• _WORK TO BE COMPLETED_
The records below are to be transcribed exactly, with the pictures removed.

• _INPUT DATA_

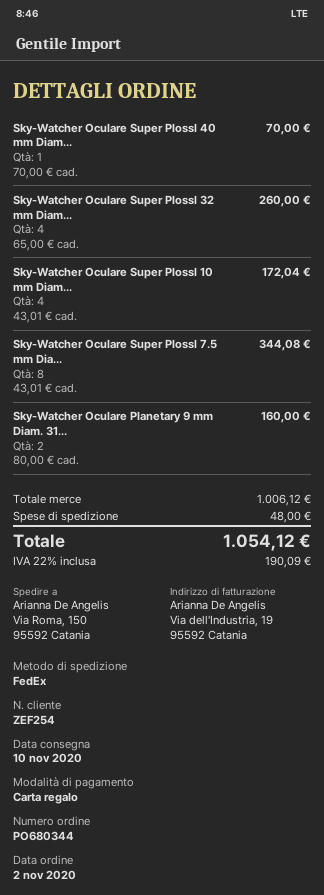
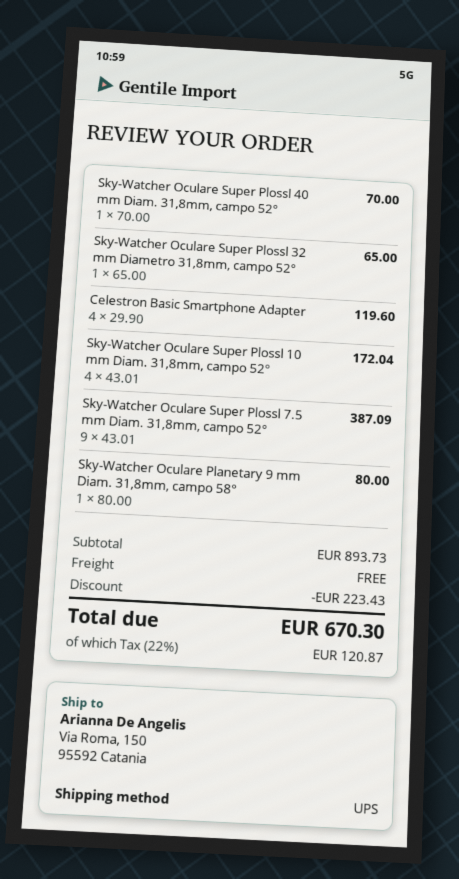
shipping method: FedEx -> UPS
Sky-Watcher Oculare Super Plossl 32 mm Diam...: 4 x 65.00 = 260.00 -> 1 x 65.00 = 65.00
Sky-Watcher Oculare Super Plossl 7.5 mm Dia...: 8 x 43.01 = 344.08 -> 9 x 43.01 = 387.09
Sky-Watcher Oculare Planetary 9 mm Diam. 31...: 2 x 80.00 = 160.00 -> 1 x 80.00 = 80.00
Celestron Basic Smartphone Adapter: none -> 4 x 29.90 = 119.60
subtotal: 1006.12 -> 893.73
discount: none -> 223.43
shipping: 48.00 -> 0.00
tax: 22% = 190.09 -> 22% = 120.87
total: 1054.12 -> 670.30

• _RESPONSE TO THE EXERCISE_
shipping method: FedEx -> UPS
Sky-Watcher Oculare Super Plossl 32 mm Diam...: 4 x 65.00 = 260.00 -> 1 x 65.00 = 65.00
Sky-Watcher Oculare Super Plossl 7.5 mm Dia...: 8 x 43.01 = 344.08 -> 9 x 43.01 = 387.09
Sky-Watcher Oculare Planetary 9 mm Diam. 31...: 2 x 80.00 = 160.00 -> 1 x 80.00 = 80.00
Celestron Basic Smartphone Adapter: none -> 4 x 29.90 = 119.60
subtotal: 1006.12 -> 893.73
discount: none -> 223.43
shipping: 48.00 -> 0.00
tax: 22% = 190.09 -> 22% = 120.87
total: 1054.12 -> 670.30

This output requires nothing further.